Wolf’s muzzle and chest were bloody.
    “Did you get all of them?” Haft asked, not believing the wolf could actually understand his question.
    “Ulgh!”
Wolf nodded vigorously twice and gnashed his jaws together with each nod.
    Haft shuddered.

 
     
     
    CHAPTER

TWO
     
     
     
     
     
    Wheels rumbled on the road. Overladen wagons and carts creaked and groaned as they dipped and yawed over the rutted, uneven surface. Weary feet tramped and thudded alongside and between the wagons and carts. Curses and shouts came as people urged recalcitrant draft animals to haul when they wanted to stop, or dealt with dangerously shifting cargoes. Children shouted in play, or sobbed in fear and were hushed by fearful, tired, or exasperated parents. Babes cried until given breast.

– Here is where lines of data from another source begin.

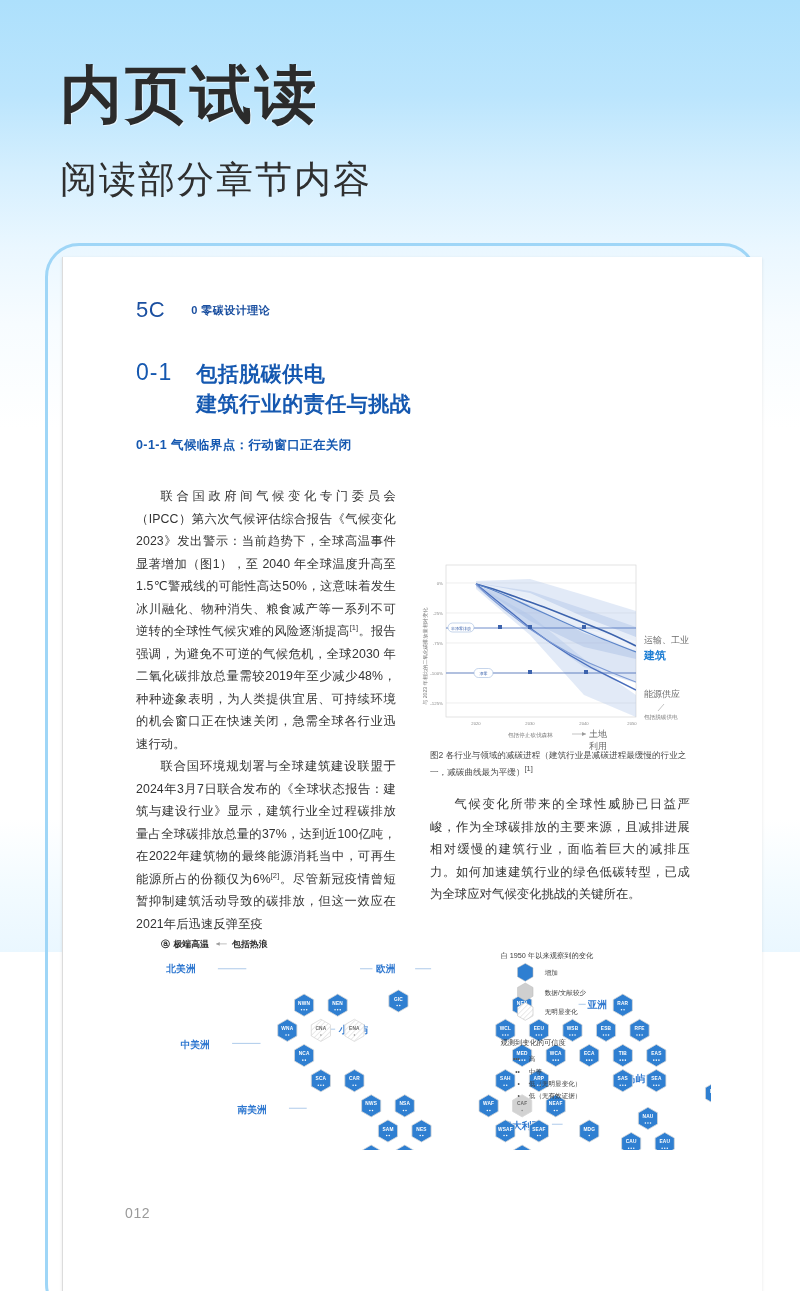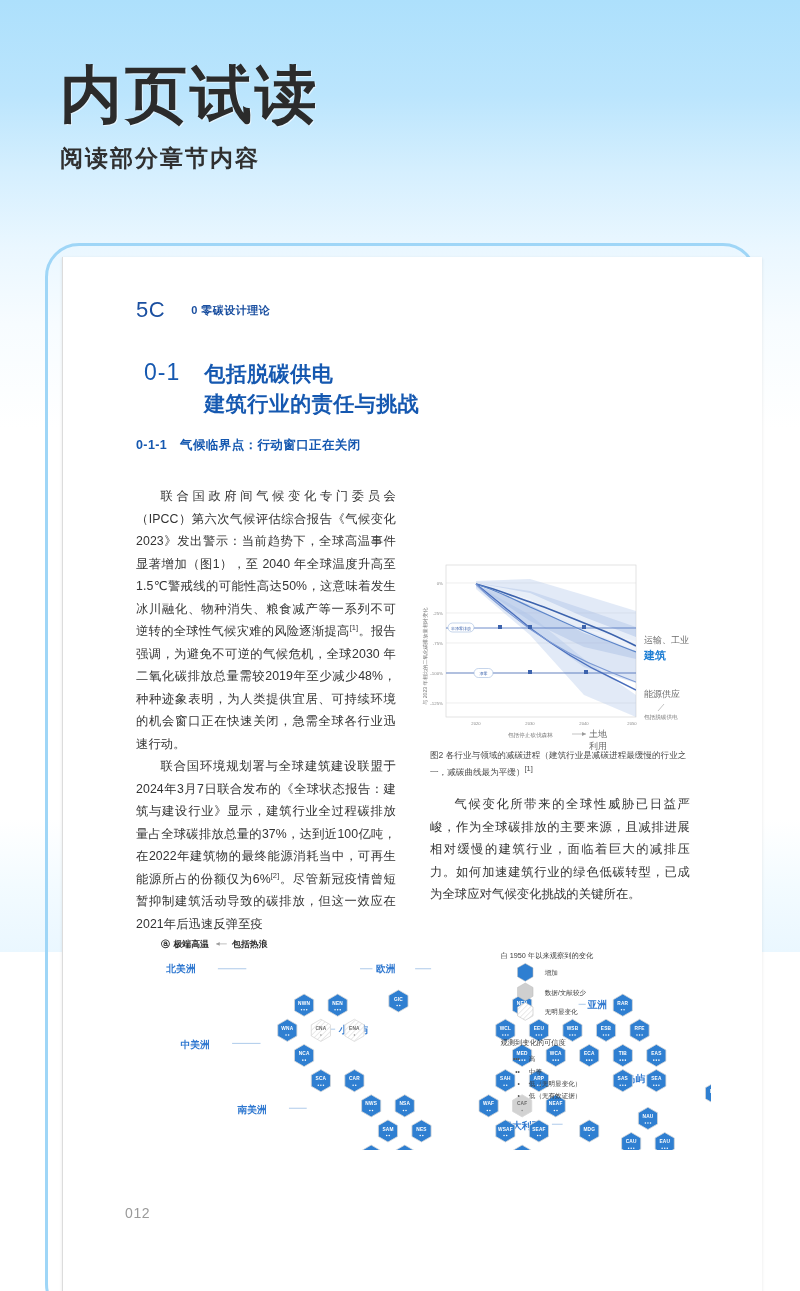--- a/index.html
+++ b/index.html
@@ -24,7 +24,7 @@
     text-shadow: 1px 1px 0 rgba(255,255,255,.55);
   }
   .banner-sub {
-    margin-top: 16px; font-size: 23px; font-weight: 700; color: #2f2f2f;
+    margin-top: 28px; font-size: 37px; font-weight: 400; color: #2f2f2f;
     letter-spacing: 2px;
   }
   

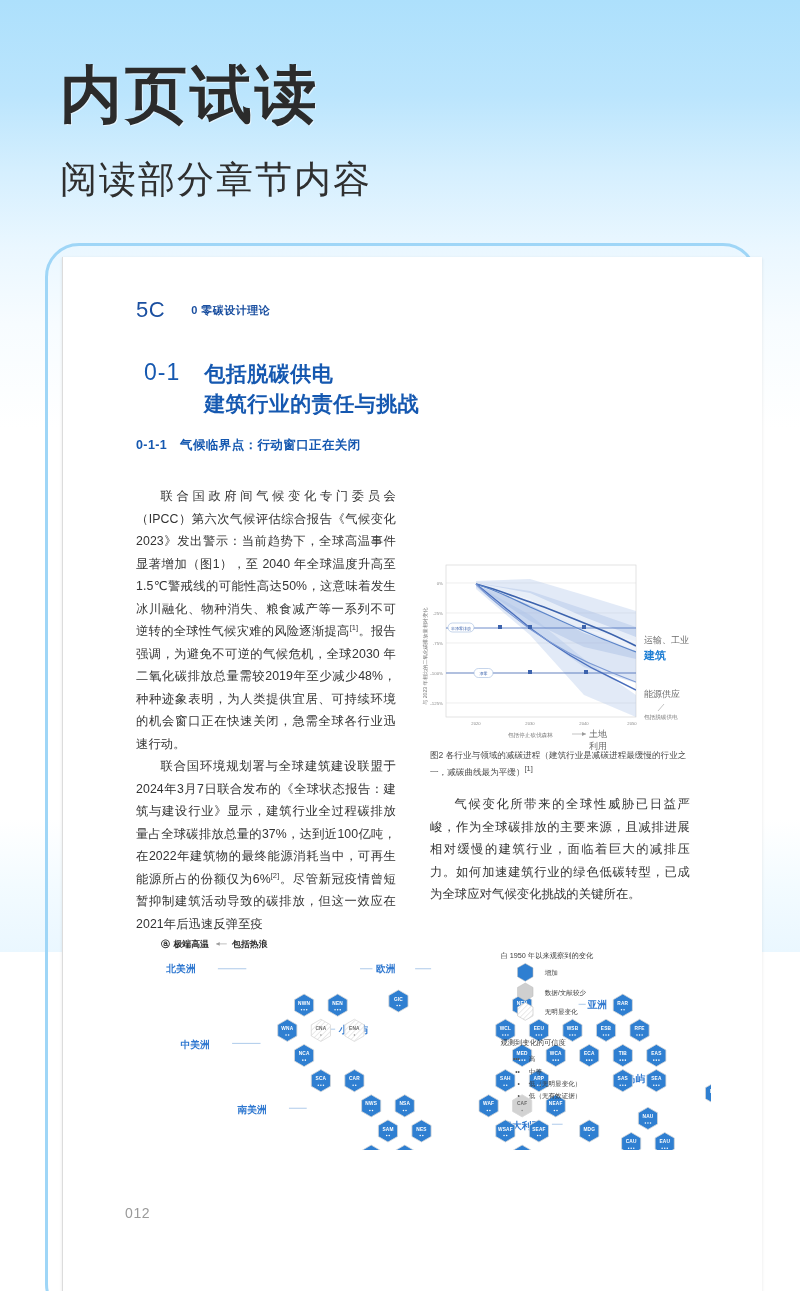--- a/index.html
+++ b/index.html
@@ -49,7 +49,7 @@
   .runhead-txt { margin-left: 26px; font-size: 11px; color: #1a4fa0; font-weight: 700; letter-spacing: .5px; }
 
   
-  .sec { position: absolute; left: 73px; top: 102px; display: flex; margin-left: 8px; }
+  .sec { position: absolute; left: 73px; top: 102px; display: flex; }
   .sec-num { font-size: 23px; color: #1558b0; font-weight: 400; letter-spacing: 1px; }
   .sec-title { margin-left: 24px; font-size: 21px; color: #1558b0; font-weight: 700; line-height: 1.42; letter-spacing: .5px; }
   .subsec {

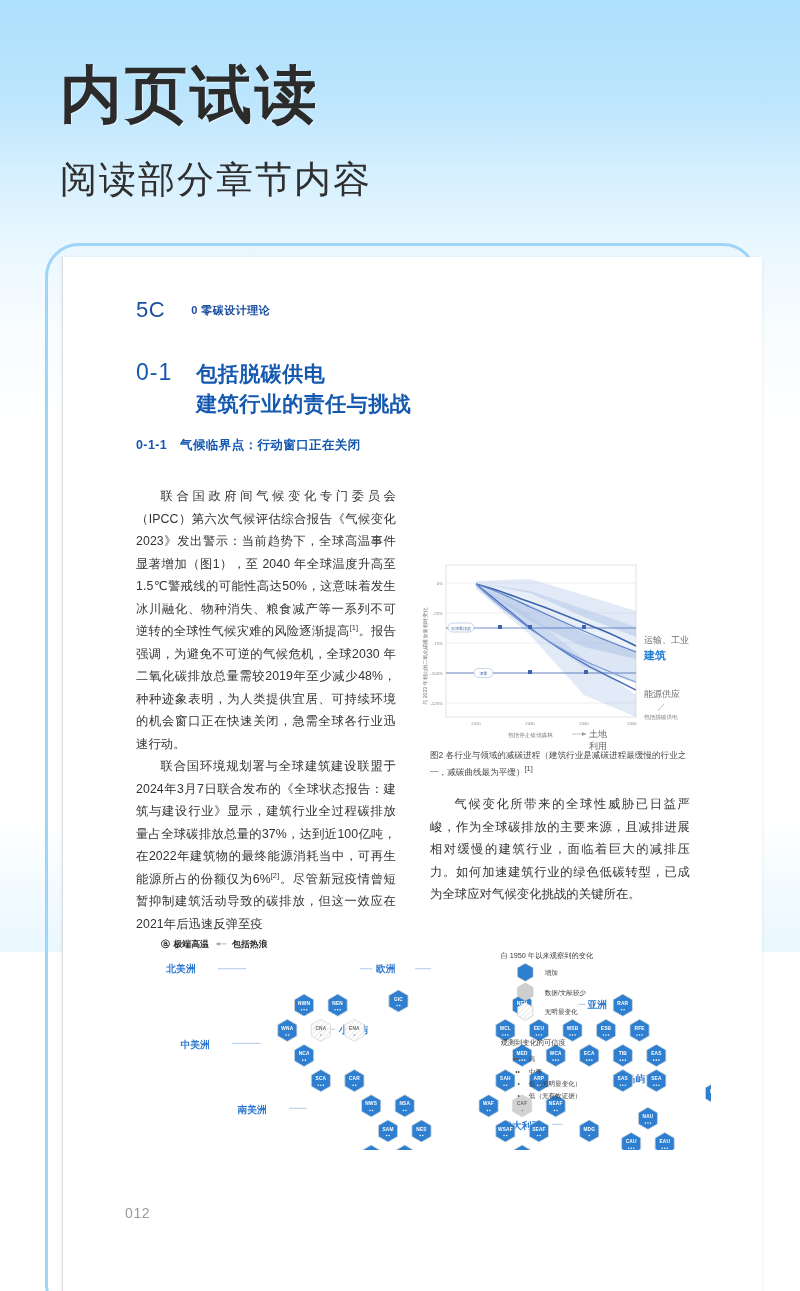--- a/index.html
+++ b/index.html
@@ -56,7 +56,7 @@
     position: absolute; left: 73px; top: 180px;
     font-size: 12.5px; color: #1558b0; font-weight: 700; letter-spacing: .4px;
   }
-  .subsec .n { margin-right: 9px; }
+  .subsec .n { }
 
   
   .col {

An infrequent echo reverberated, shocking in the confines of the forest that muffled and dulled most sounds. Sunlight splashed here and there, wherever it could break through the overarching foliage of trees that grew to the road’s verge and made a tunnel of it. Flying insects buzzed about the human and animal banquet that moved through their territory; people waved and swatted at them, and horses and oxen twitched their ears and whisked their tails. Unmindful of its casualties, the insect horde continued to dine. Only the occasional eddy that made its way down to the surface from the breeze that ruffled the high leaves disturbed the massed fliers.
    Spinner endlessly rode the two miles from the head of the column to its tail and back again, offering words of encouragement and an occasional helping hand, urging laggards to close growing gaps.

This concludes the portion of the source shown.